Data under study:
################
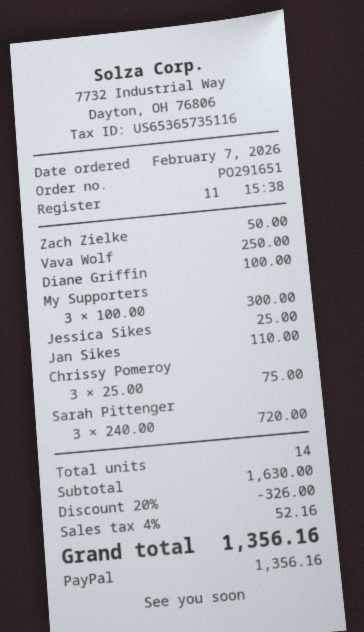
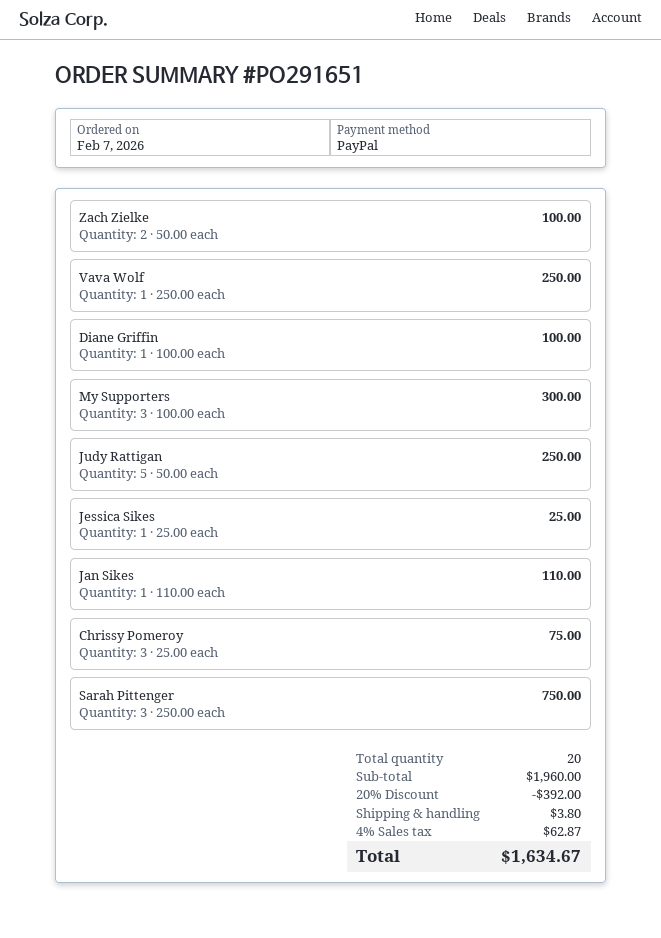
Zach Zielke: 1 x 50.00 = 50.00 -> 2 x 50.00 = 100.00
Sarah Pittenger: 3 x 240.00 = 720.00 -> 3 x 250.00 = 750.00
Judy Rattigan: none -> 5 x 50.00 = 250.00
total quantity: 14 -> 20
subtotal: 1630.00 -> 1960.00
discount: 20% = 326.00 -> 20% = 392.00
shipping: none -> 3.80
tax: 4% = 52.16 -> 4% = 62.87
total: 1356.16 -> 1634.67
################
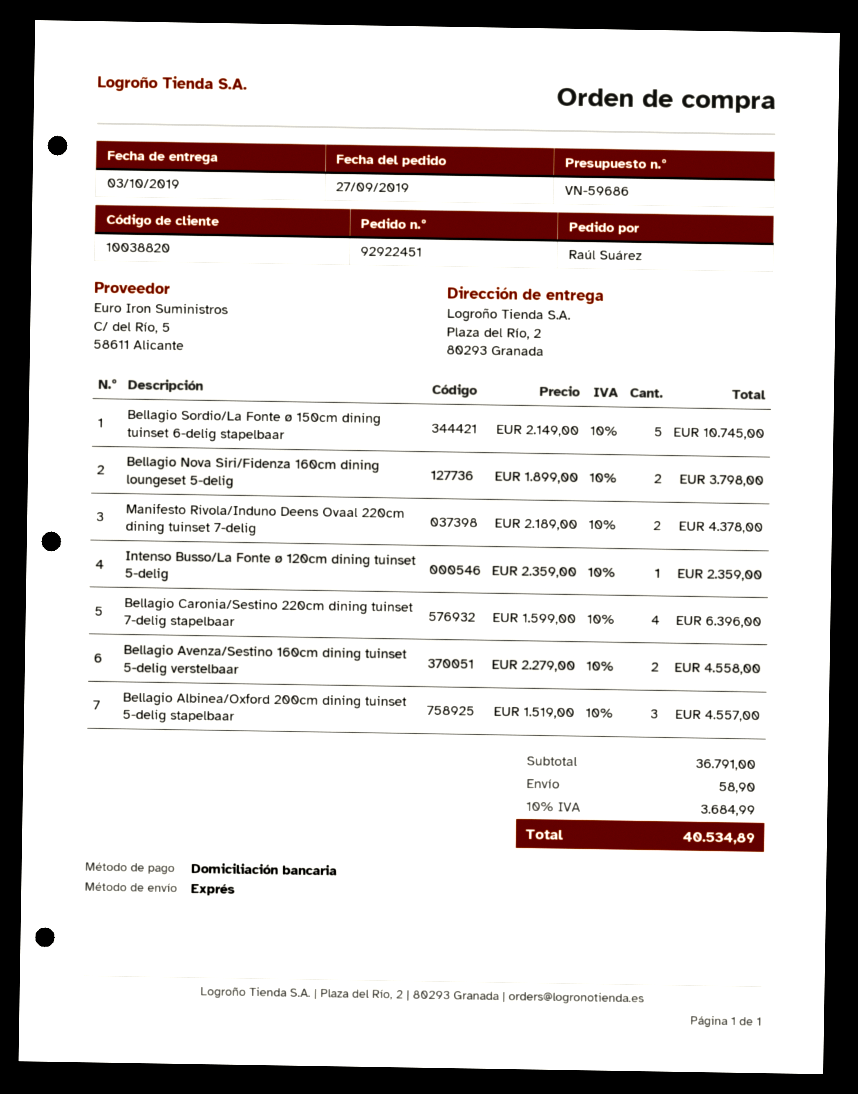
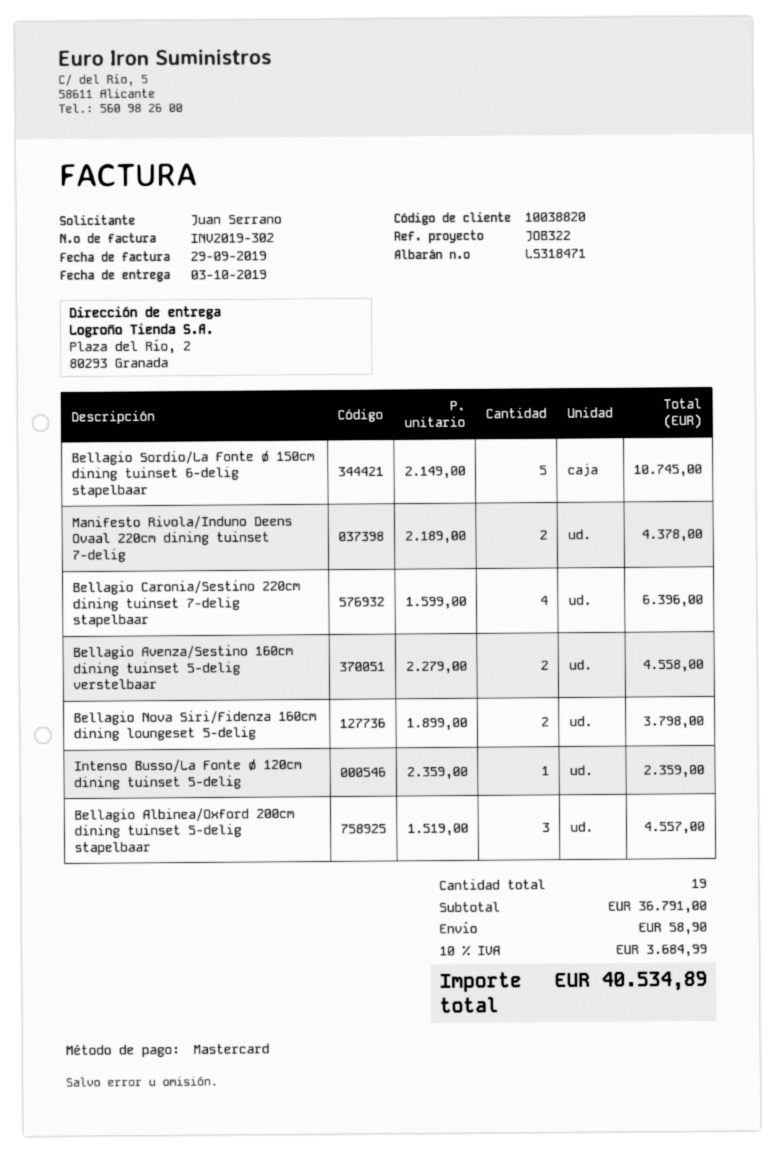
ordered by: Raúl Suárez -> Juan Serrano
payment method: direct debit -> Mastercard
################
Assignment:
Show each line from the listing above that includes the word "none".

Response:
Judy Rattigan: none -> 5 x 50.00 = 250.00
shipping: none -> 3.80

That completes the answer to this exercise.